European Standards of Care for Newborn Health
Europe needs new ideas and solutions to address the disparities in the care of preterm and ill babies. The European Standards of Care for Newborn Health project presents such a solution by providing European reference standards for this health care area.
With its transdisciplinary focus and international composition of the working groups, the project sets new benchmarks for the care of preterm and newborn babies and can serve as a role model for countries in Europe and worldwide. About 220 experts from more than 30 countries accepted to dedicate their free time to work on this ambitious project over several years. At the time of the launch of the standards, 108 healthcare societies and associations as well as 50 parent organisations have accepted EFCNI’s invitation to officially support the newly developed standards.

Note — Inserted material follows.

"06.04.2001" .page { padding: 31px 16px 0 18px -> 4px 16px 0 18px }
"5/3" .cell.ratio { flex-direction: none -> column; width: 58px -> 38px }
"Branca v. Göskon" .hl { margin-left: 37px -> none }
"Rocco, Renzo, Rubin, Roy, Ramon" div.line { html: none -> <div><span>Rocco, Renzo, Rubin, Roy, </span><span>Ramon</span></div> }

Through its multi-stakeholder approach, the perspective of parents, healthcare professionals, and relevant third parties were equally considered, aiming at identifying current best practice. Industry partners were involved in the project by supporting it financially. Their representatives could join the Chair Committee meetings in an observing role and they were welcome to share their knowledge and expertise without exerting influence. Initiated by patient (parent) representatives for patients, it is a true patient-centred project and, for the first time, patients were involved in absolutely every step in the development of the standards. All project participants work together in an open and respectful partnership to pave the way for change and set newborn health on the international and national agendas.
On a political level, addressing European Standards of Care for Newborn Health will stimulate a new debate that can help questioning existing structures, identify gaps and deficiencies, and advance national healthcare systems. To read the standards and to learn more about their development, please visit our project website European Standards of Care for Newborn Health.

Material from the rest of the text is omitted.